Secretary Napolitano: It is great to be back home, back in the West where I was raised not far from here in Albuquerque. I used to have a summer job outside of Alamogordo so I feel like I am, in many respects, back home.

I may have moved to Washington, D.C., recently, but not a day goes by in my new post that I don’t think about the border and the unique set of challenges and opportunities that we have here both for our country and for our friends and partners in Mexico.

As the Congressman [Silvestre Reyes of Texas] said, I have been involved in border issues directly now for more than 15 years as the U.S. Attorney, as a state Attorney General, a border state Governor, and now Homeland Security Secretary. And over this period, I think it is fair to say that our shared challenges have evolved.

So let me be very clear with you here today. I am here to tell you that in this Administration in the eight months, almost eight months now since President Obama’s inaugural, we too have changed, we too have involved, and we are meeting the full range of challenges and opportunities of this border area.
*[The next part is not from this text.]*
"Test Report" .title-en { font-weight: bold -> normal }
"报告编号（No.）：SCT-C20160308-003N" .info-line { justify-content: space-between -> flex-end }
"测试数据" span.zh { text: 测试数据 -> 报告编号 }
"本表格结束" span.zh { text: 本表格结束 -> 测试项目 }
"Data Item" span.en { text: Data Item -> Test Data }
We have a strong partner in President Calderón and my colleague, Secretary Gómez-Mont, and the entire Mexican government. We have embraced that partnership. We have strengthened it, and we are building upon it. And we are fighting together this fight, together with the government of Mexico and also along with agencies across the United States federal government and our state, local, tribal and territorial partners.
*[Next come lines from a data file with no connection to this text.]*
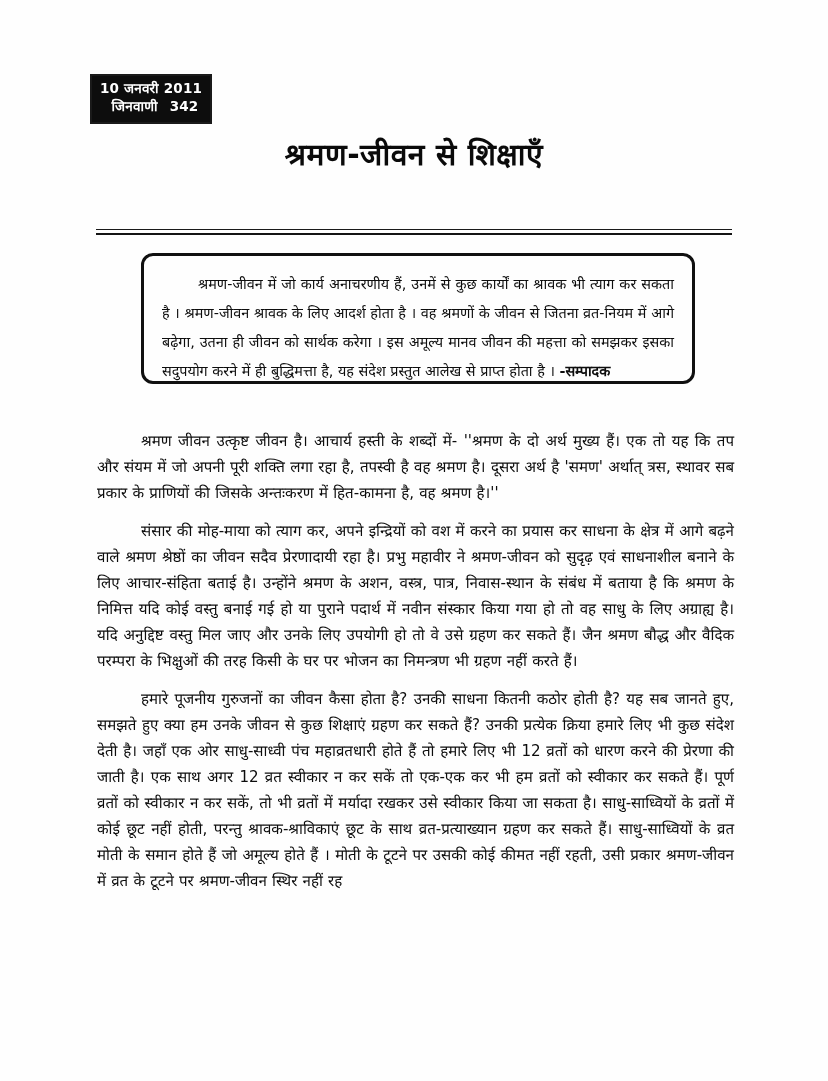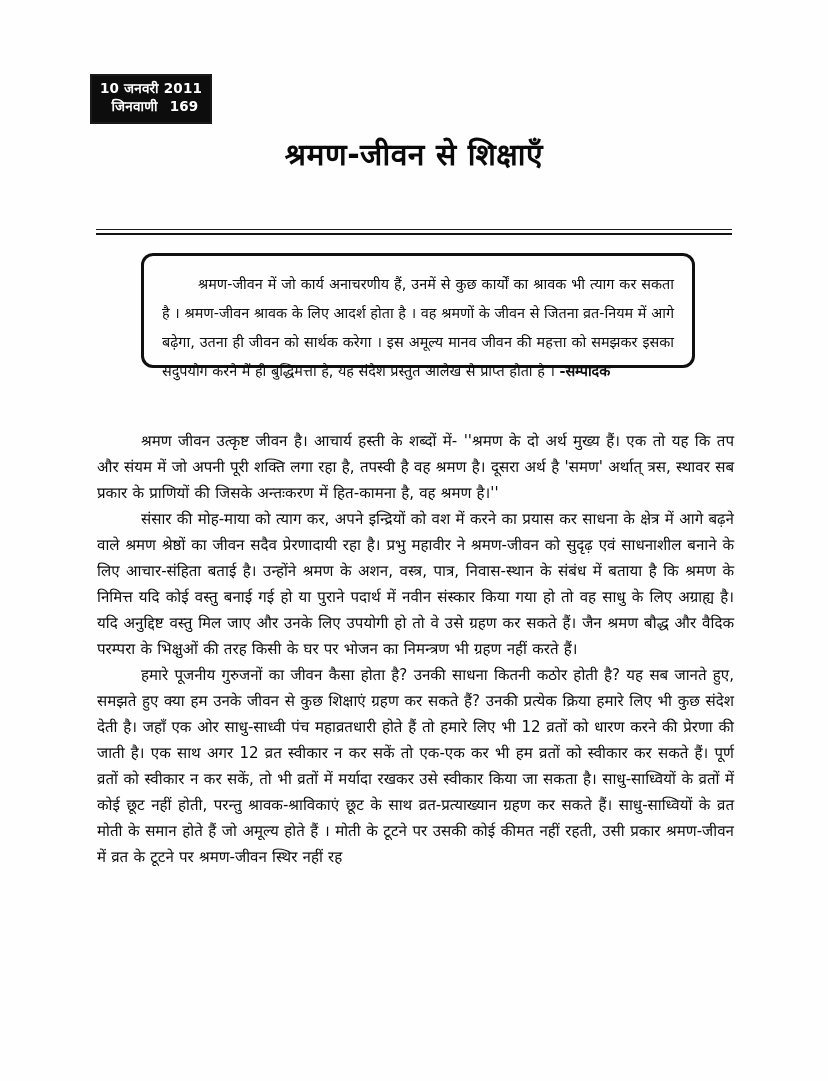"169" span { text: 169 -> 342 }
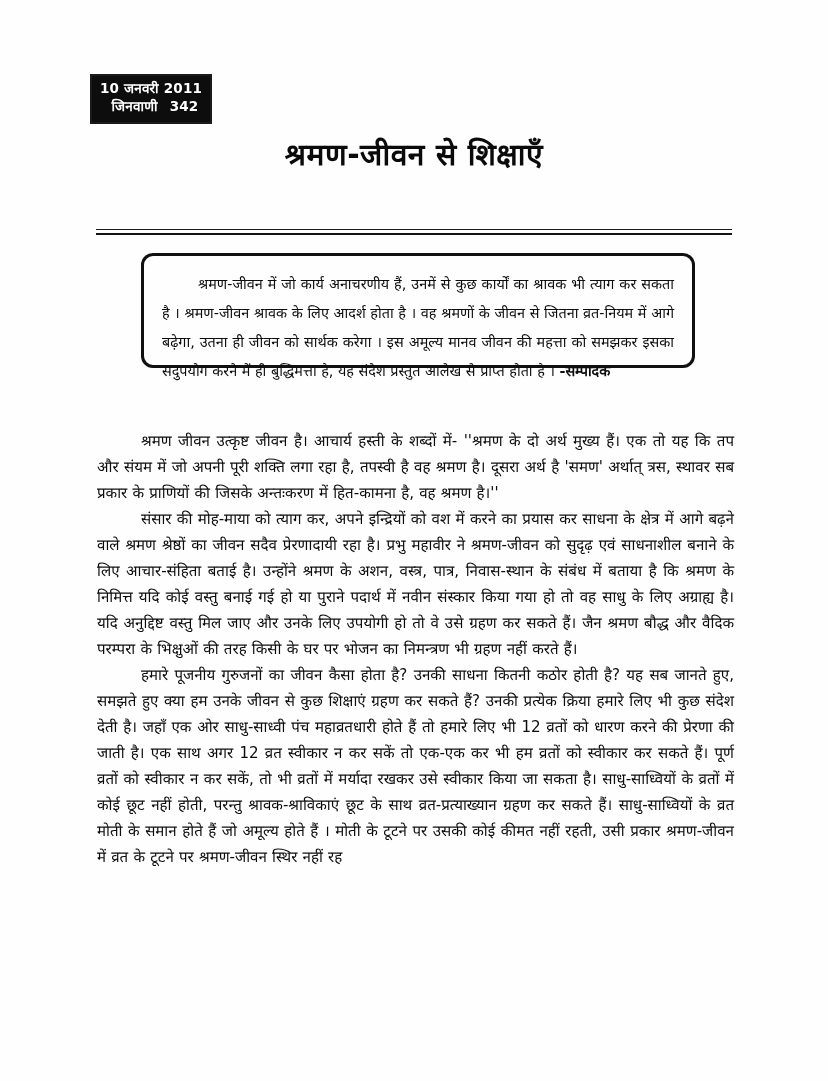"श्रमण-जीवन में जो कार्य अनाचरणीय" .abstract { height: 115px -> 131px }
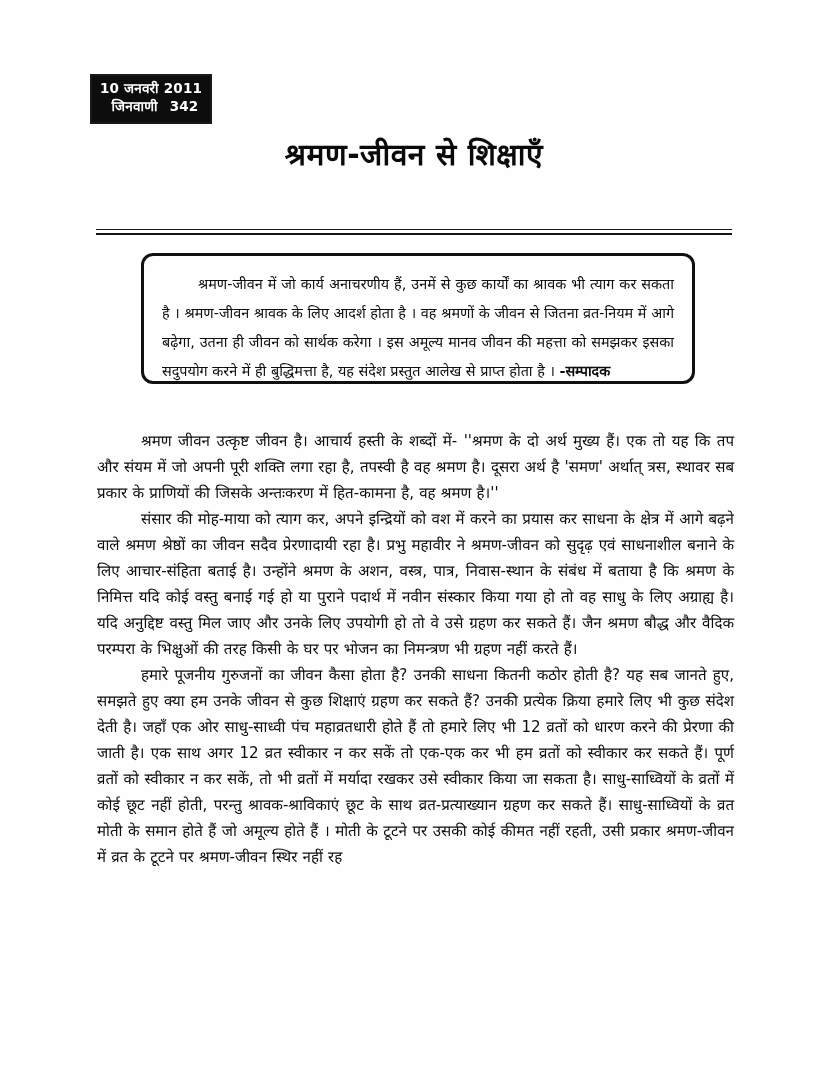"संसार की मोह-माया को त्याग" .body-col p + p { margin-top: 0px -> 12px }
And we’re not just fighting a fight. And when I say a fight, let me describe what I mean. What I mean is that we have a unique opportunity now with Mexico to really break up these cartels, and shame on us if we don't take full advantage of that opportunity and go through that window together, and that is one of the fights that we are fighting.
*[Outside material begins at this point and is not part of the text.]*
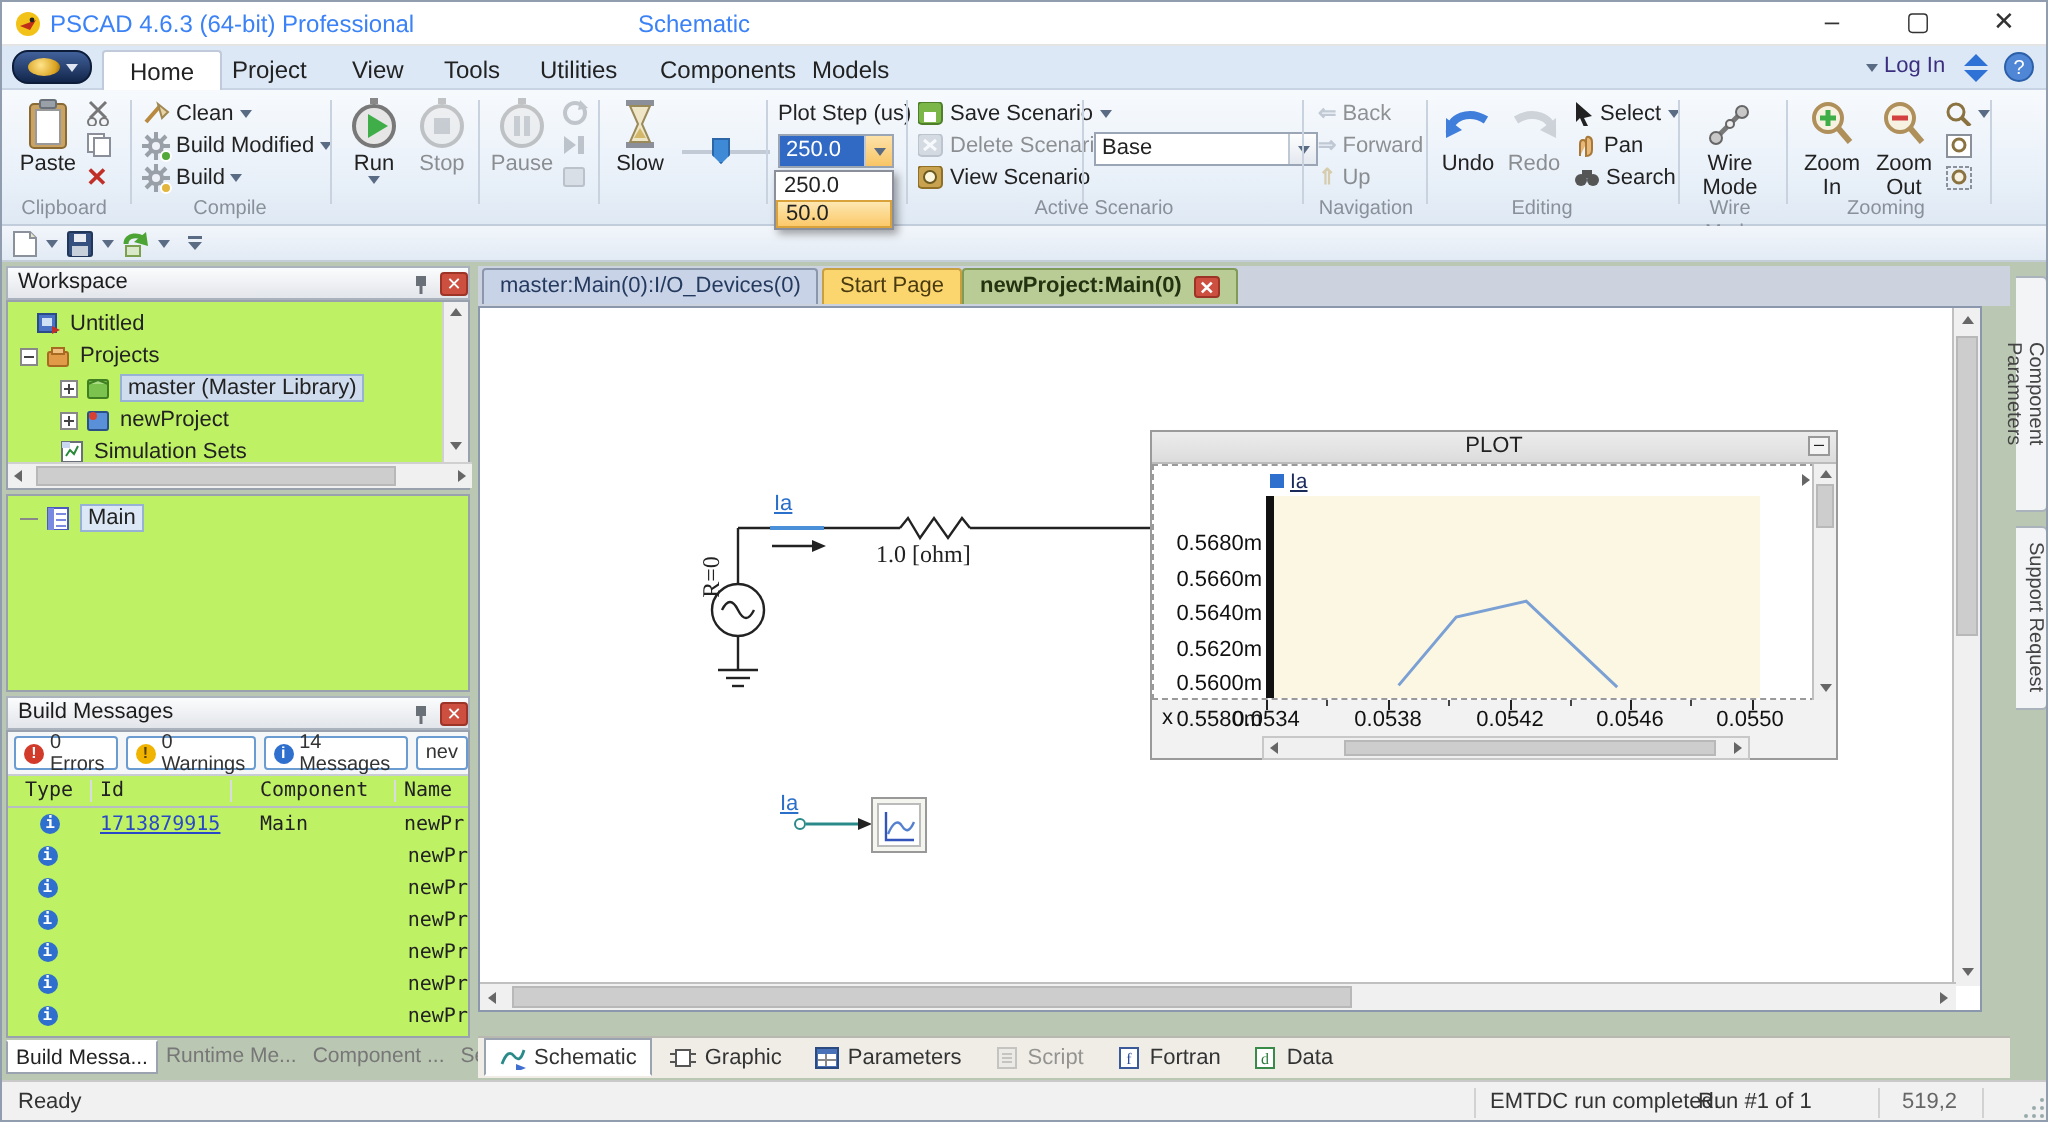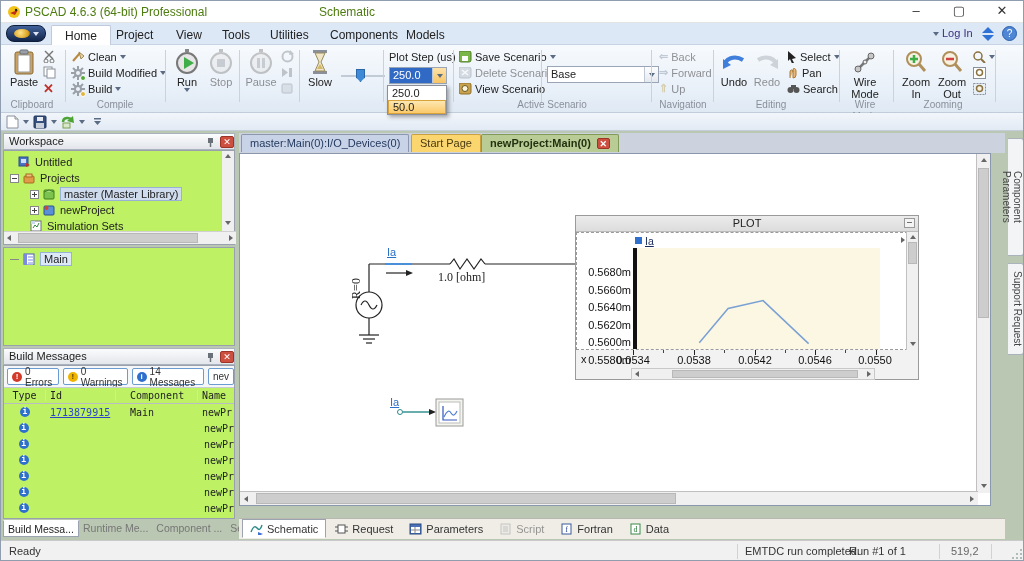"PSCAD 4.6.3 (64-bit) Professional" .titlebar .txt { color: #4d7c0f -> #3b82f6 }
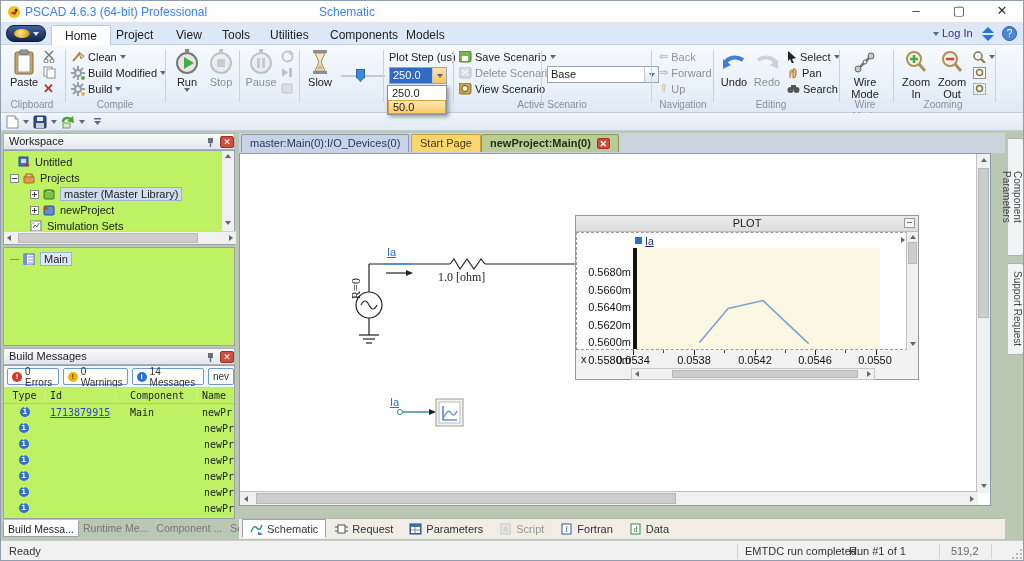"Request" span { text: Request -> Graphic }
But for the past eight years or so, the federal government’s approach to the Southwest border was to treat it as a problem set and to treat it as something to be dealt with separately from our nation’s broader challenges with immigration, security, counternarcotics enforcement and international relations.

In essence—and in some instances quite literally—the issue of the Southwest border was walled off from other issues and dealt with as a discrete entity. Well, let me tell you, the issues we have with the Southwest border are not discrete and separate. They are related to all of the other issues I just named.

So our approach is to view Southwest border security along with immigration—or enforcement of the immigration laws in the interior of the country—counternarcotics enforcement and streamline citizenship processes together. These things are inextricably linked. You can’t address one without addressing all.

So we’re taking a common-sense, comprehensive look at both new and old programs to ensure that we have the most effective approach possible. Now in some instances, that means that we are continuing things that were initiated in the past. Why? Because some say why don’t you just discard everything that was done in the past?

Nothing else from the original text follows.